But when you tell someone you struggle with anxiety, it’s frustrating when they respond with, “Yeah, I’ve been stressed too.” Because while stress can cause anxiety — not all anxiety is caused by stress. That’s an important distinction. Unlike stress, anxiety doesn’t always have a specific cause. (Or at least, in my experience, the cause isn’t always “logical.”) Unlike stress, anxiety doesn’t simply go away when you’re not in a stressful situation. While I’m not stressed on a “relaxing” Saturday, for example, I sure can get anxious.

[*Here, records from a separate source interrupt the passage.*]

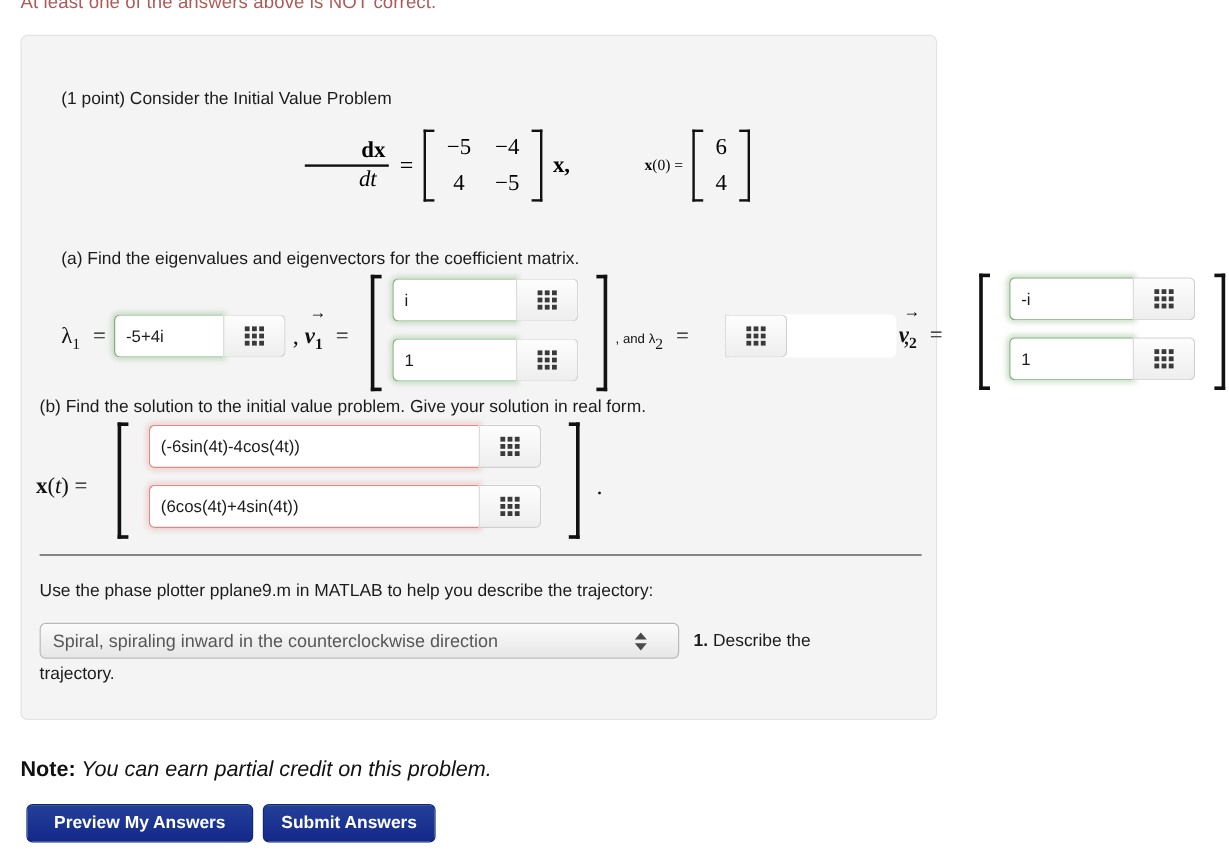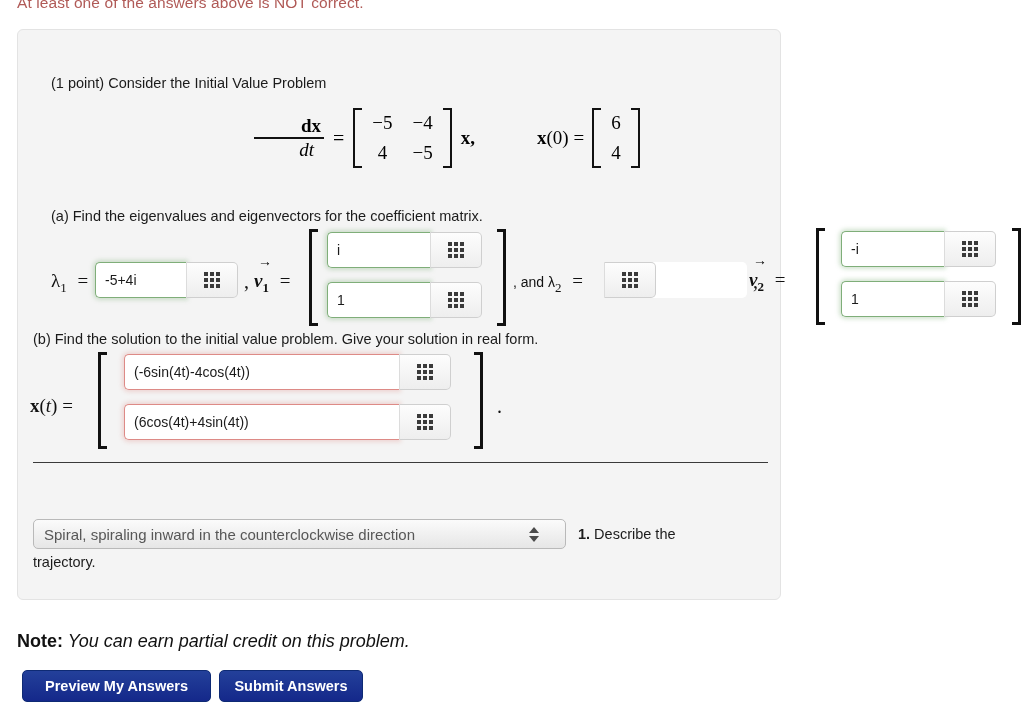"x(0) =" .x0 { font-size: 19px -> 13px }
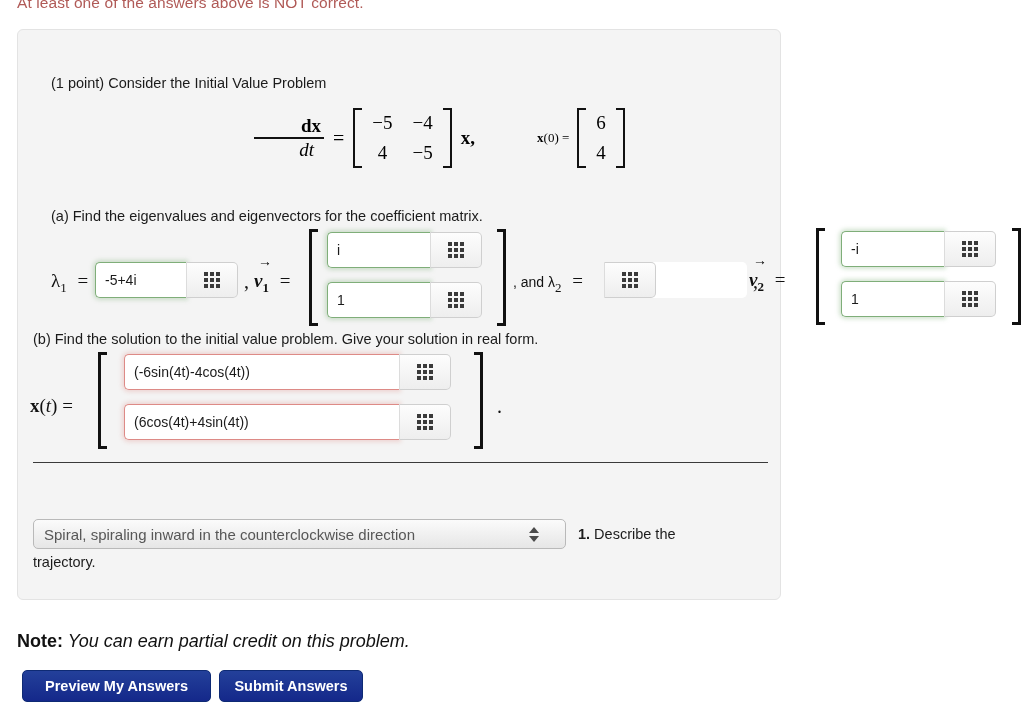", and λ" span { font-size: 14px -> 11px }
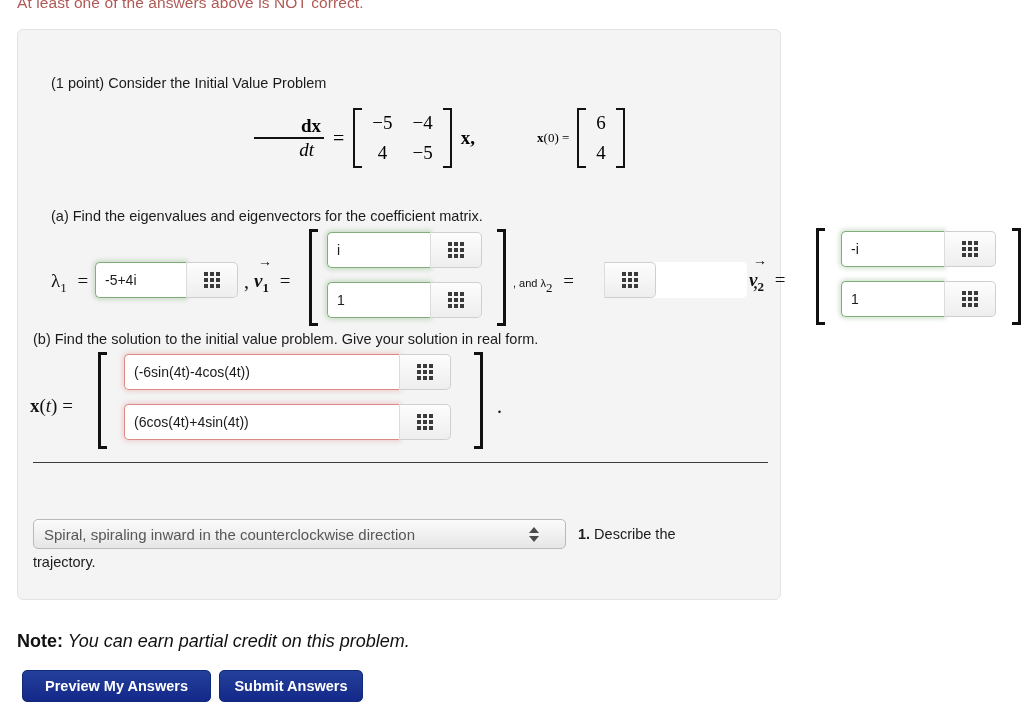"Use the phase plotter pplane9.m" div.ptext { html: none -> <div>Use the phase plotter pplane9.m in MATLAB to help you describe the trajectory:</div> }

To understand the difference between stress and anxiety, we asked our community to share their experiences with both. While of course, stress is serious, and can really affect someone’s health, anxiety needs to be taken just as seriously. Even when we don’t “get” the cause, we need to have just as much compassion. We hope you can share this piece with someone who doesn’t understand.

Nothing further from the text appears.